For the creators of Ori and the Blind Forest, first released in 2015, the appeal of Metroid’s structure was the ability to create a convincing sense of place. “A ‘Metroidvania’ forces you to create a connected, believable world that you can invite your audience into,” explains Thomas Mahler, co-founder of Ori developer Moon Studios. “You don’t get too far if your designs are too abstracted, so you’re really forced to create something more memorable, because players remembering the levels is part of the core design.” Ori also differentiated itself with lush, beautiful, painted levels that felt almost like an animated film come to life. A sequel is currently in the works for Xbox One and PC.

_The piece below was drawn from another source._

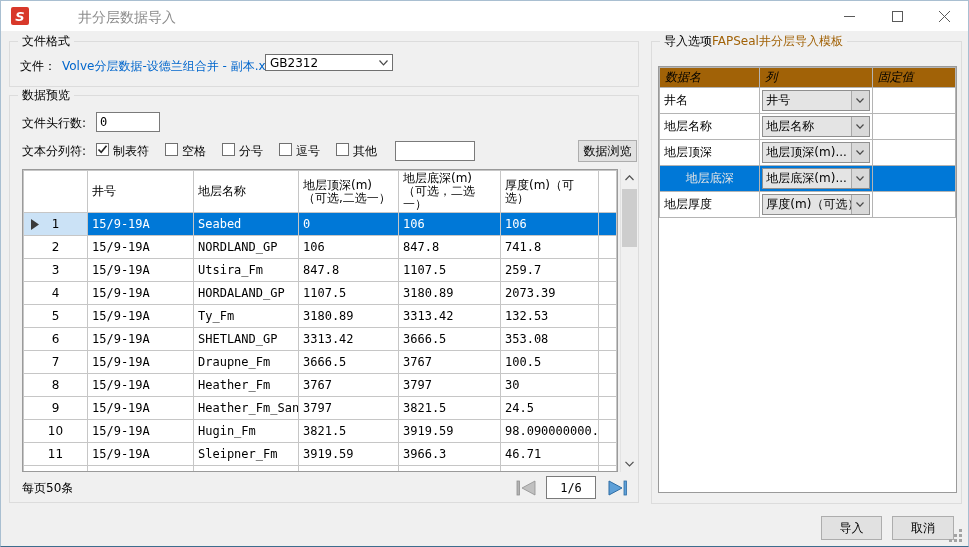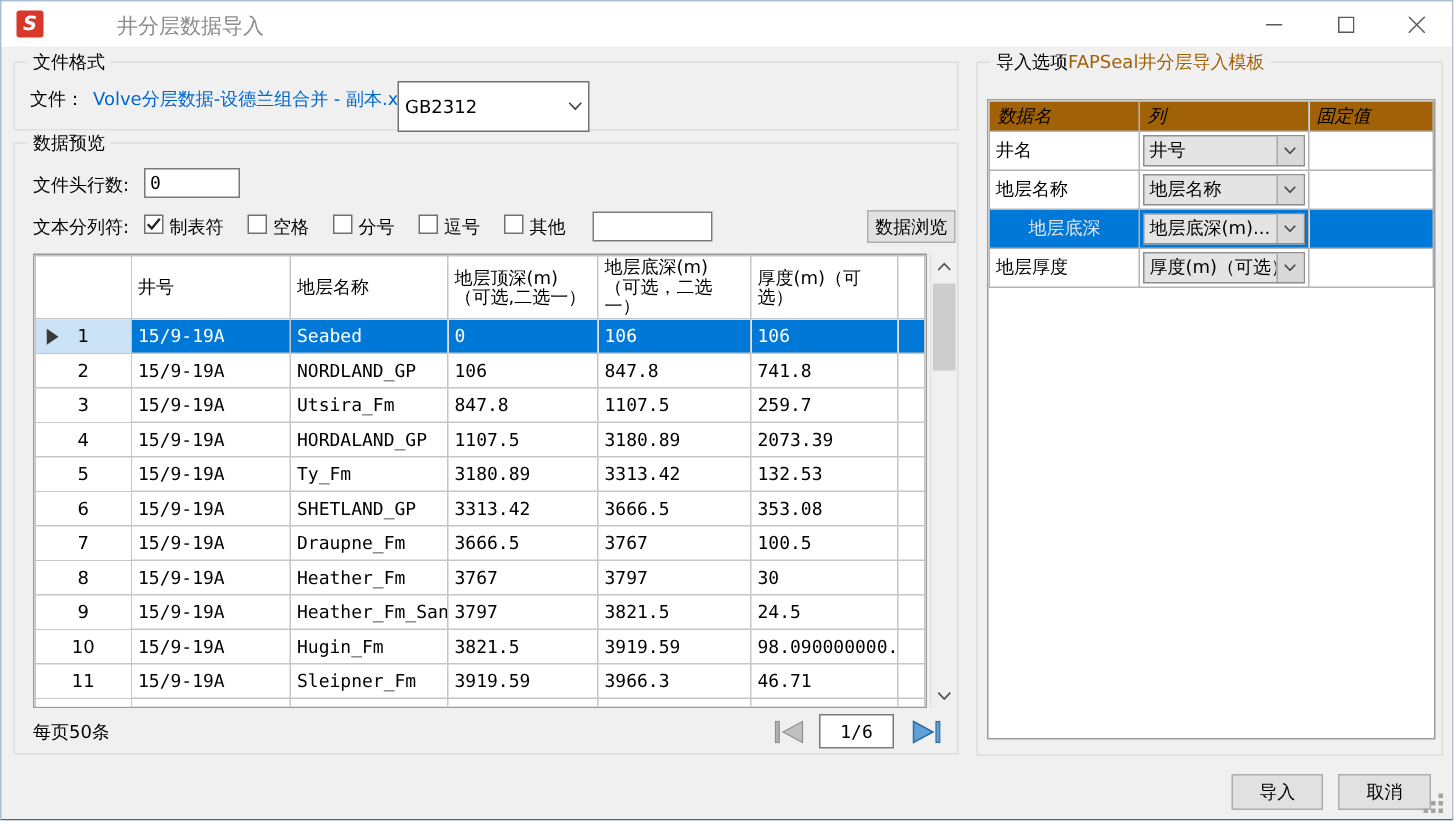"GB2312" .combo { height: 34px -> 17px }
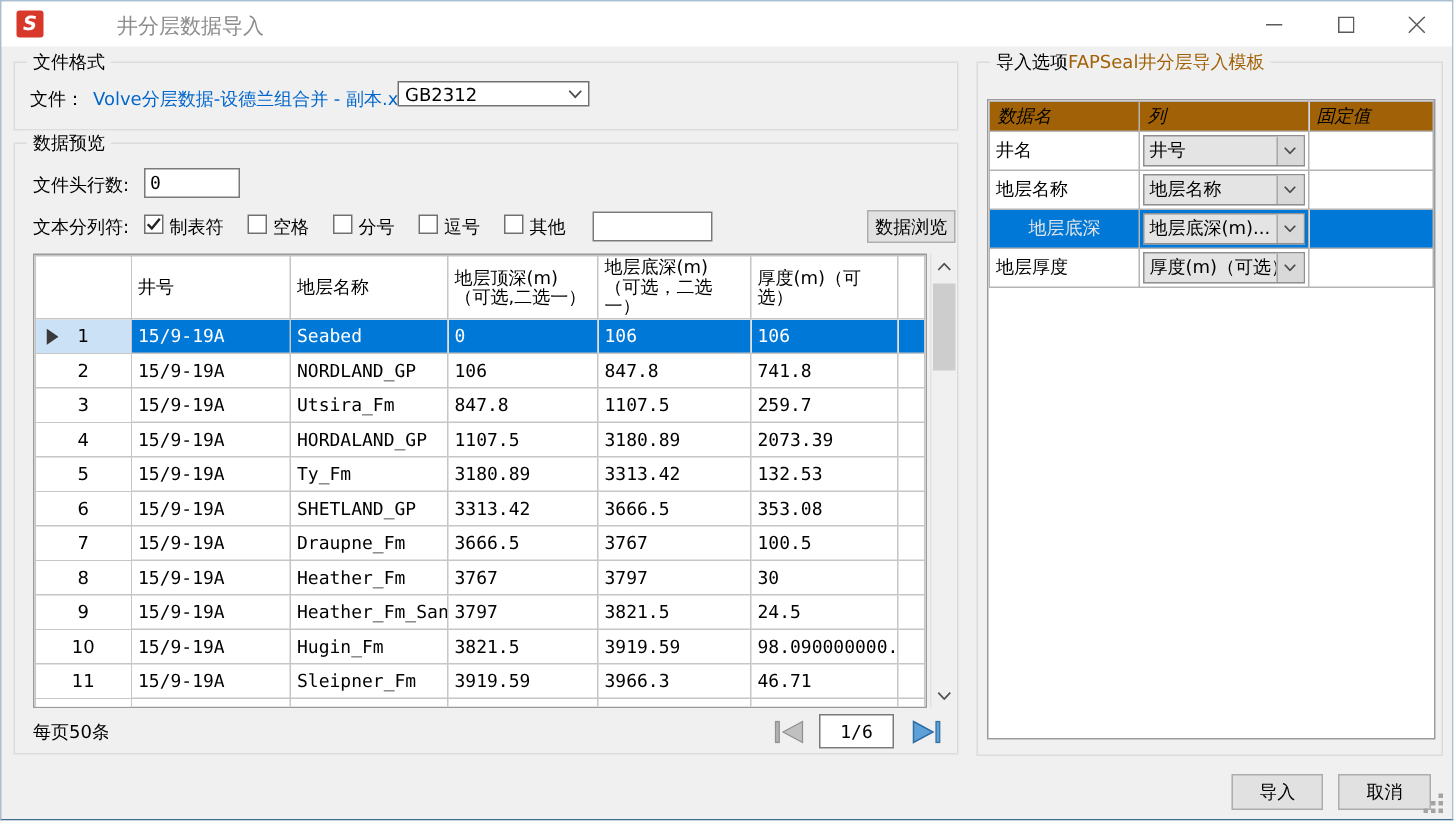"地层顶深" tr { html: none -> <tr> <td>地层顶深</td> <td> <div> <span>地层顶深(m)...</span> <span> <svg> <polyline></polyline> </svg> </span> </div> </td> <td></td> </tr> }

Meanwhile, with the SteamWorld Dig series — the second of which comes out on September 21st — the team wanted to keep the sense of loneliness inherent to Metroid, but expand on it with concepts like platforming and digging for treasure. “With SteamWorld Dig 2especially, we want to expand on the feeling of isolation and create a sense of discovery,” explains Julius Guldbog, from developer Image & Form. “It really goes well with the underground setting; most of the time you're on your own and you never know what you'll find if you chip away a few more rocks. Creating a huge world is easy, filling it with enough variety is the real hurdle.”
But the influence of Metroid isn’t limited to the game’s that emulate it so directly. A number of larger games also employ a similar structure, but translate it to three dimensions. The Dark Souls series and the Arkham line of Batman games are perhaps the two best examples, as both feature a large open world, with areas that can only be accessed once you’ve found the right item or unlocked a certain ability. “First there was Zelda, then there was Metroid, and a lot of the things those two series started have influenced literally hundreds of games in the past and still influence games being made to this day,” Mahler says.
The question is where the genre goes from here. For a long time, fans yearned for “Metroidvanias” largely because so few were actually being made. That’s no longer the case. Plenty of talented indie creators have stepped in to fill the void, and now even Nintendo has returned to the franchise with Samus Returns, as well the upcoming Metroid Prime 4 on the Nintendo Switch. Parish believes that for the genre to continue to grow, it needs to continue to approach the concept with fresh ideas. “We need more games that use Super Metroid as a jumping-off point, not as a rigid template,” he explains.
For his part, Guldbog believes there’s still plenty of life in the “Metroidvania” format, even as it becomes increasingly crowded. “For me, it's a timeless style of games,” he says. “You can easily approach it from different angles and create something unique.”